Cons of Becoming a Co-signer
- Becoming a co-signer comes with a lot of legal responsibility, which includes all loan charges if they cannot be paid.
- As a co-signer, any missed payments from the primary borrower will hurt your credit score.
What Is a Co-applicant?
A co-applicant, also called a co-borrower, is responsible for monthly payments on a loan just as much as the other party involved. Loans with more than one co-borrower can also be called joint loans or joint credit—essentially a shared credit account. Just like a co-signer, a co-applicant will be responsible for paying back the entirety of the loan if the other party defaults. Most of the time, co-applicants are involved if both parties have an ownership interest for an asset or if there is a higher income requirement.
Examples of a Co-applicant
Most of the time, a co-applicant will be a spouse, other family member, or business partner with whom you share finances or are planning to share an asset. Usually, mortgages will have co-applicants.
For example, let’s say you want to buy a home and are currently renting with a significant other. If you plan to live together, your significant other will likely join the mortgage loan as a co-applicant. As a co-applicant, their credit score and income will be looked at, and they will be subject to the same application process and loan documents as you. Additionally, they will get the benefit of co-owning the house! Sometimes with a mortgage, one co-applicant’s income may not be used for strategic reasons, but they will still be considered a primary applicant on the loan, with all the responsibilities.
Another typical example of having a co-applicant is if you are a business partner. If both co-borrowers own the business, they may want to equally split the cost of a business loan or personal loan option to pay for running or expanding the business.
Requirements To Be a Co-applicant
To be a co-applicant, you may have to have a good credit history and some sort of income, depending on the loan and lender. The good thing about co-borrowing is that lenders may be more flexible with a loan’s qualification and amount. This is because more than one person is responsible for repaying the loan. Like most loans, you will need to be at least 18 years old to qualify, and you may have to live in the same state for which you are applying for a loan.
Pros and Cons of Adding a Co-applicant Onto Your Loan or Becoming a Co-applicant Yourself
Like being a co-signer, you should know about the pros and cons of being a co-borrower before signing up for a joint loan or asking another person to co-borrow with you.
- Adding a co-borrower to a loan can get you more favorable loan terms, such as lower interest rates and a higher loan amount.
- Being a part of a joint loan can make it easier to make regular payments.
- You don’t need excellent credit when co-borrowing on a loan.
- With a joint loan, you are taking on full and equal responsibility for the loan. And so, if the other party cannot pay, you will have to cover their portion of the loan payments.
- If anyone misses a payment, it will impact the other co-borrower’s credit score.
- Things can get complicated between two people when they co-own an asset, such as a home.
- Even if you make on-time payments, but the other co-applicant does not, you could both lose that asset, regardless of your good financial habits.
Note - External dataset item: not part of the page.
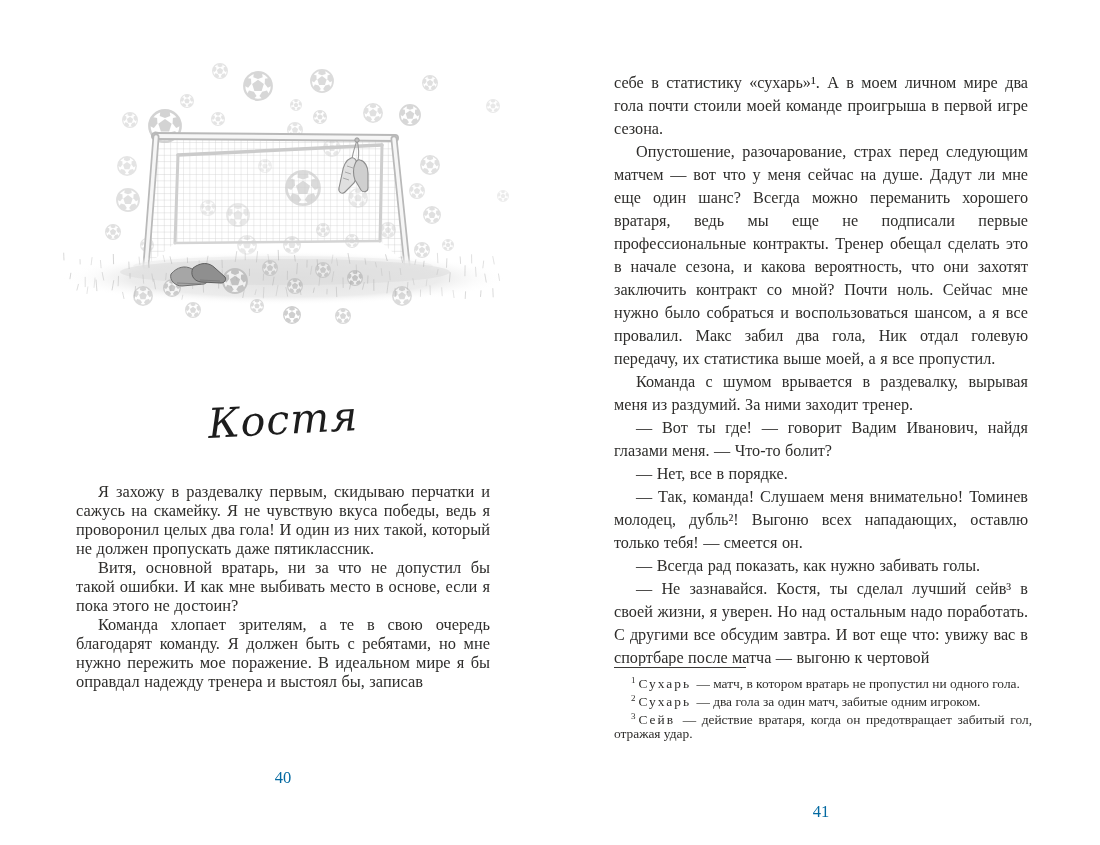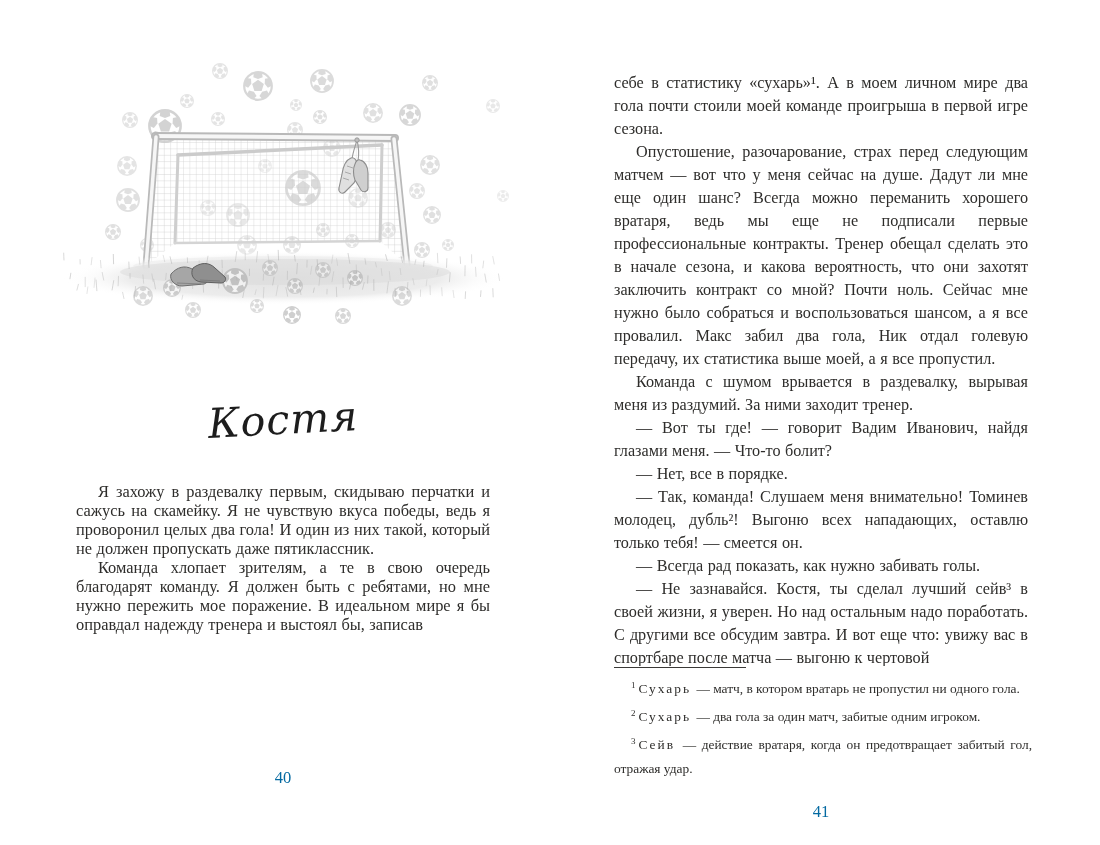"Витя, основной вратарь, ни за" p.par { html: none -> <p>Витя, основной вратарь, ни за что не допустил бы такой ошибки. И как мне выбивать место в основе, если я пока этого не достоин?</p> }
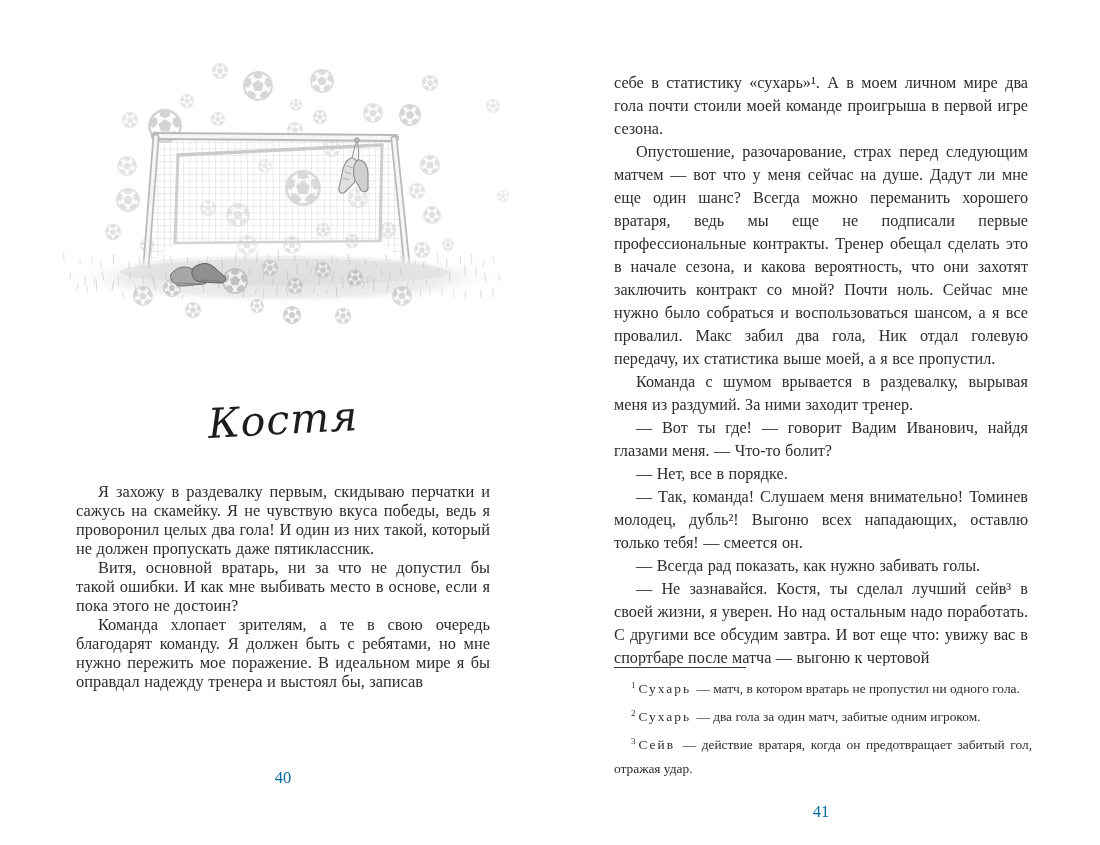"1 Сухарь — матч, в" .footnote { line-height: 24px -> 14px }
With co-signing, the primary borrower will have sole ownership of an asset.
The Bottom Line
The main difference between a co-borrower vs. a co-signer is that a co-signer is not considered the primary borrower. And therefore, a lender will not require a co-signer to make monthly payments on a loan, unless the primary borrower cannot. A co-borrower is someone who pays back a loan with another person. When they sign up to co-borrow, they sign up to take on joint responsibility for monthly payments. If one borrower cannot pay the other must cover the full payment.
There are some simple requirements to be either a co-signer or co-borrower that you should know about. Lender have age requirements, credit scores, and income minimums. There are also pros and cons to consider when adding a co-borrower or co-signer to a loan or deciding to take on that role for someone else.